• **Task to carry out**: Consider the records below. How many of their lines include the word "weight"? State the number and nothing else.

• **Before-and-after page screenshots**:
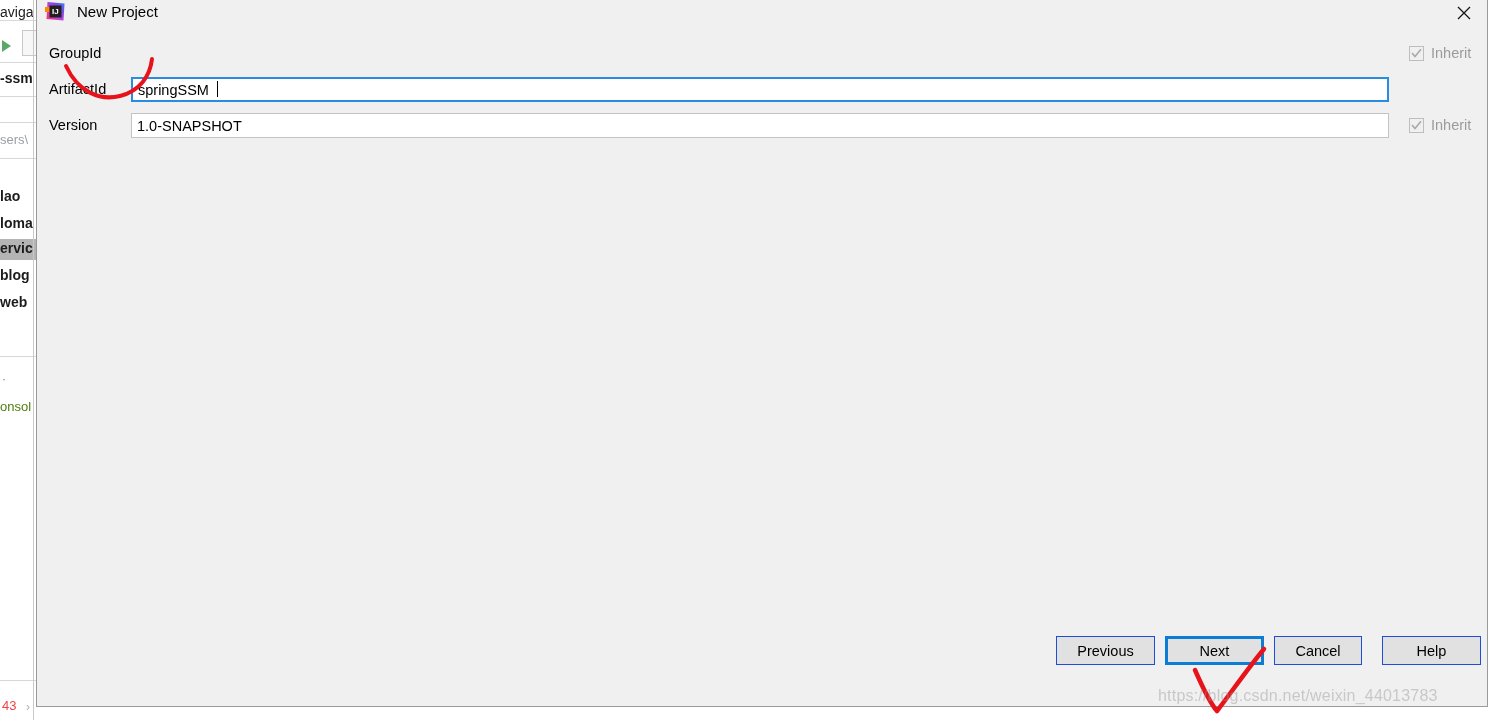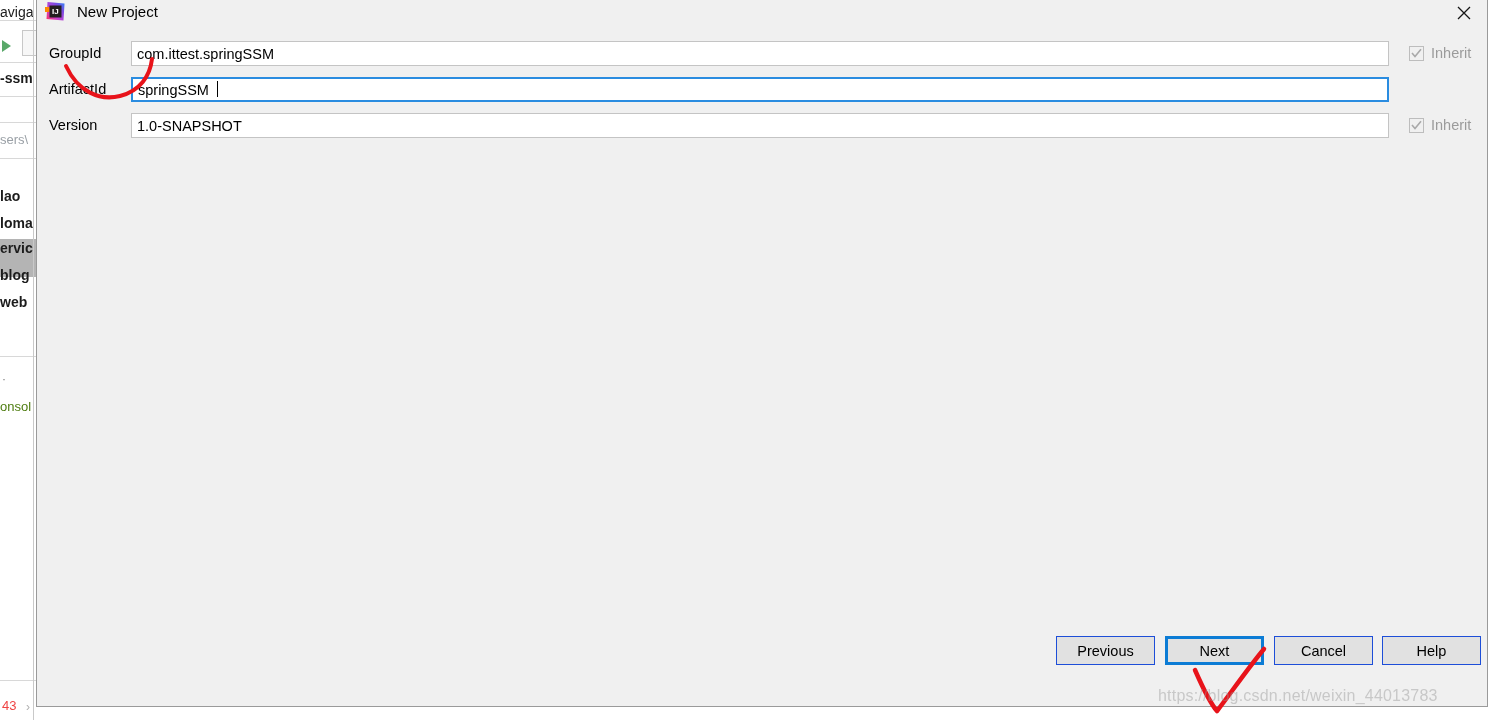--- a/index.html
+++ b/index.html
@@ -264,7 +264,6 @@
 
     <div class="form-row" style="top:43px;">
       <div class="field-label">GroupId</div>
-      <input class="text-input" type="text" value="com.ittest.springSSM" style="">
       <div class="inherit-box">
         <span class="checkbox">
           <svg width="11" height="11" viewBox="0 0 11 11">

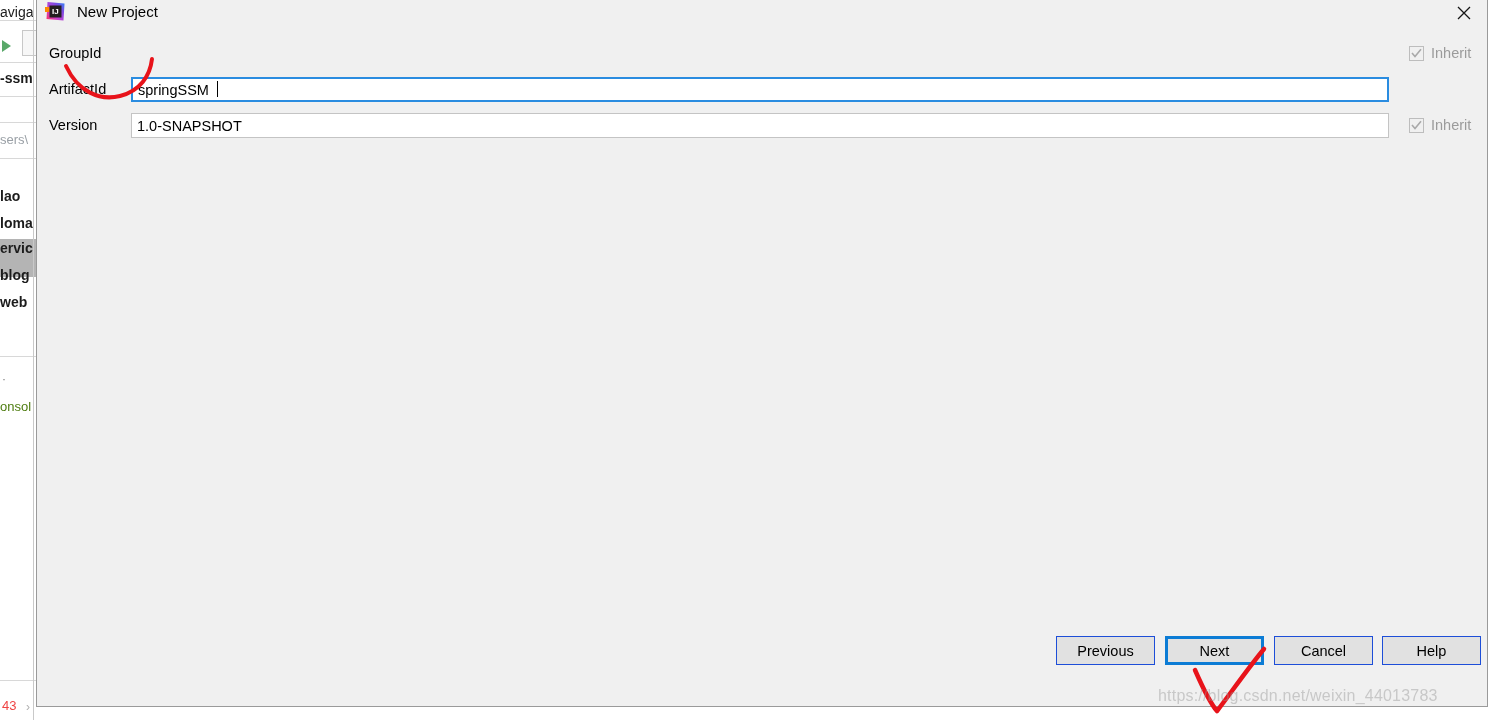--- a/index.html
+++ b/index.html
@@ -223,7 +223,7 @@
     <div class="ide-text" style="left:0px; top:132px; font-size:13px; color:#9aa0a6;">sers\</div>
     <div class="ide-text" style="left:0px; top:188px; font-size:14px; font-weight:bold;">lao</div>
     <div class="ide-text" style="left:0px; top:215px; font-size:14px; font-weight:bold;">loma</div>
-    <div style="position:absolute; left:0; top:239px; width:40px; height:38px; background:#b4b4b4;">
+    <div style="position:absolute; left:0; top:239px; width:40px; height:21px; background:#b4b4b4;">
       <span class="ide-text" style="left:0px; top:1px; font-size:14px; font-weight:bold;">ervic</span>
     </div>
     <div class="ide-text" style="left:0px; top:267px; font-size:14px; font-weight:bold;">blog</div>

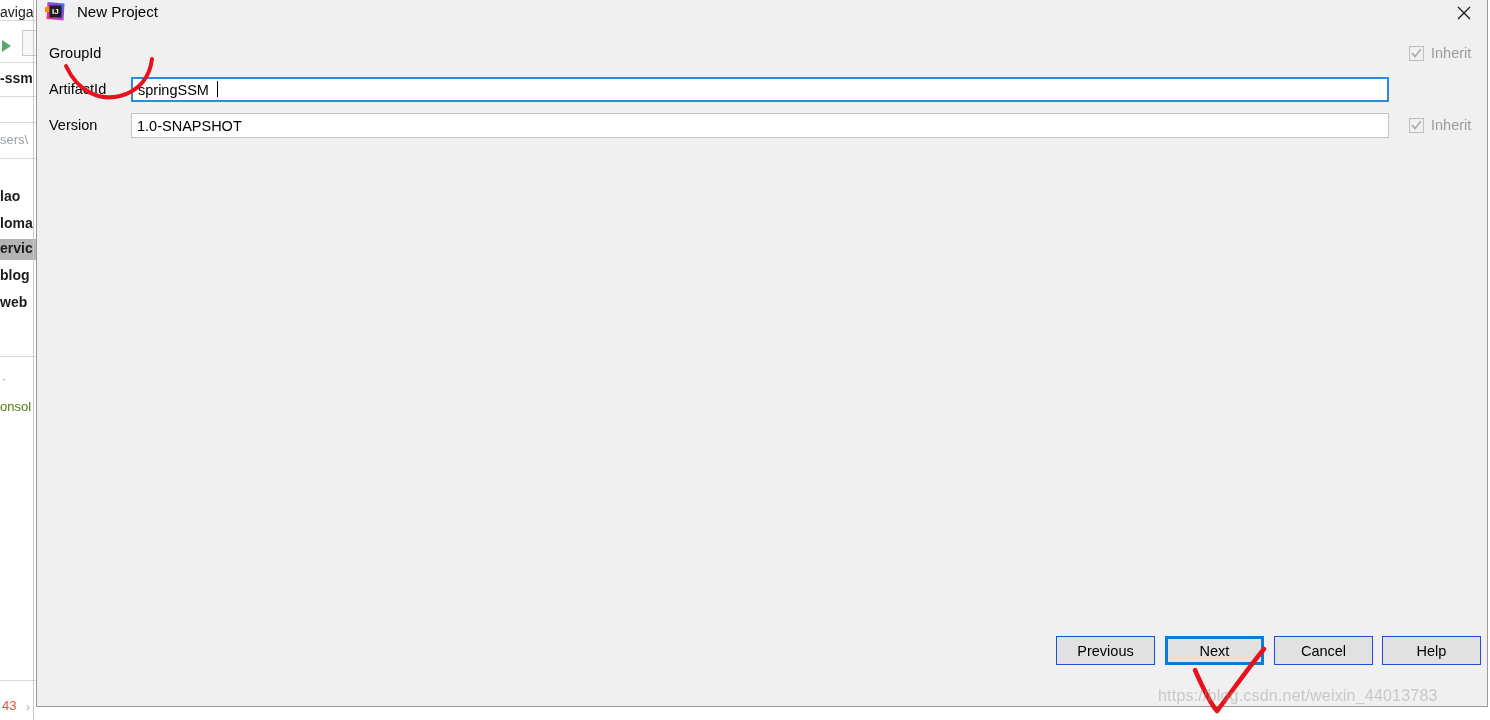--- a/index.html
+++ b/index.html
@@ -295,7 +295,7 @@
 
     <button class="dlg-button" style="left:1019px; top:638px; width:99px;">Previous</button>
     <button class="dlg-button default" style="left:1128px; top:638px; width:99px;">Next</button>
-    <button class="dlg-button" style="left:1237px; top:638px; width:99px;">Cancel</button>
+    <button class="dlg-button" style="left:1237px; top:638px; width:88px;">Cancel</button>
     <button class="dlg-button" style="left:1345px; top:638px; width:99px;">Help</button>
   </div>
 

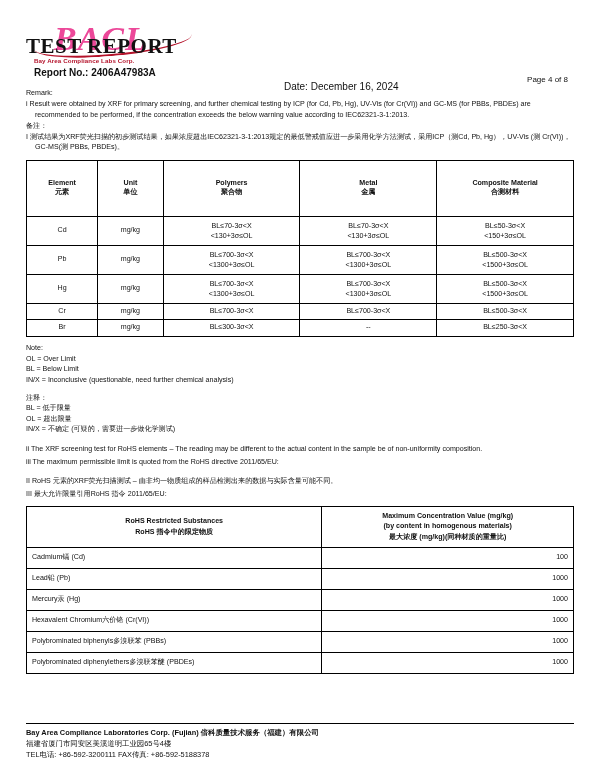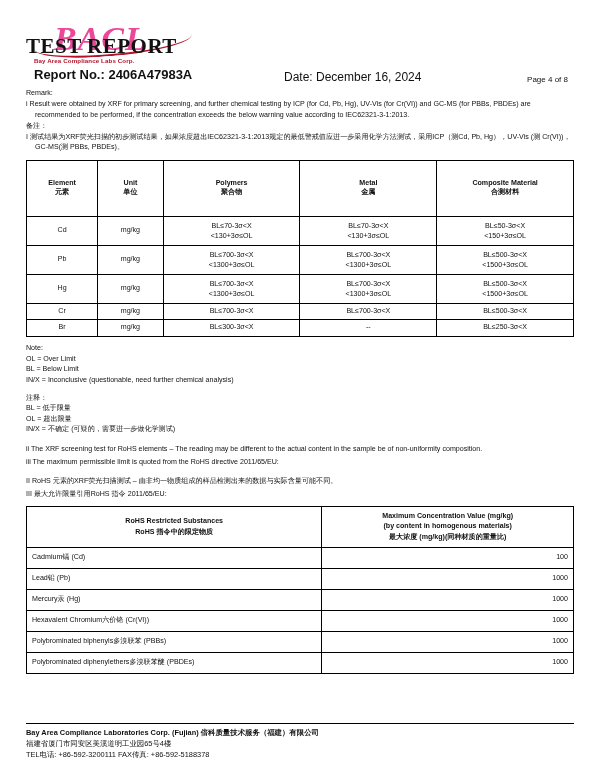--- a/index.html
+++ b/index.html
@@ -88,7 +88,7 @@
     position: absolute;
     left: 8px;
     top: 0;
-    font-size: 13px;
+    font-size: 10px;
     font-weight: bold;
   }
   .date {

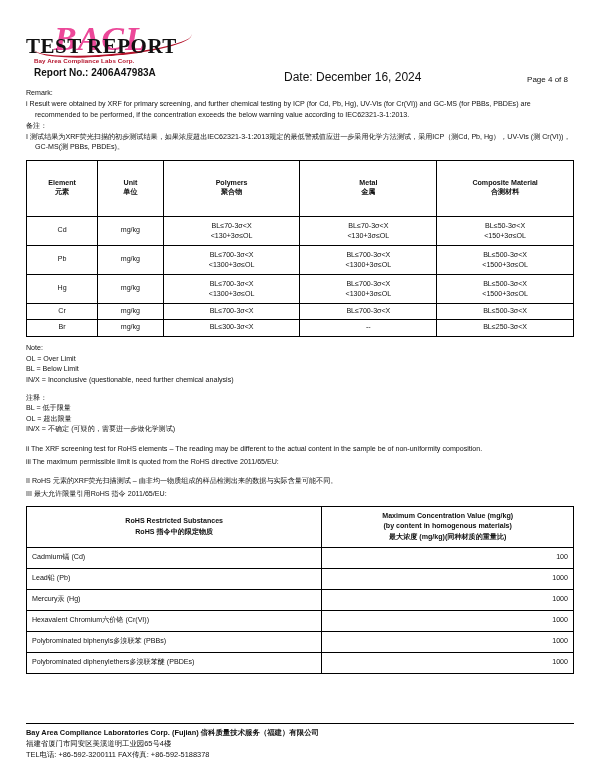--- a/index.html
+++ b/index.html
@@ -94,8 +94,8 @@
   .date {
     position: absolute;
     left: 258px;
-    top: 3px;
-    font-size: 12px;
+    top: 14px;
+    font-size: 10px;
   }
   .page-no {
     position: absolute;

• **The answer**: 5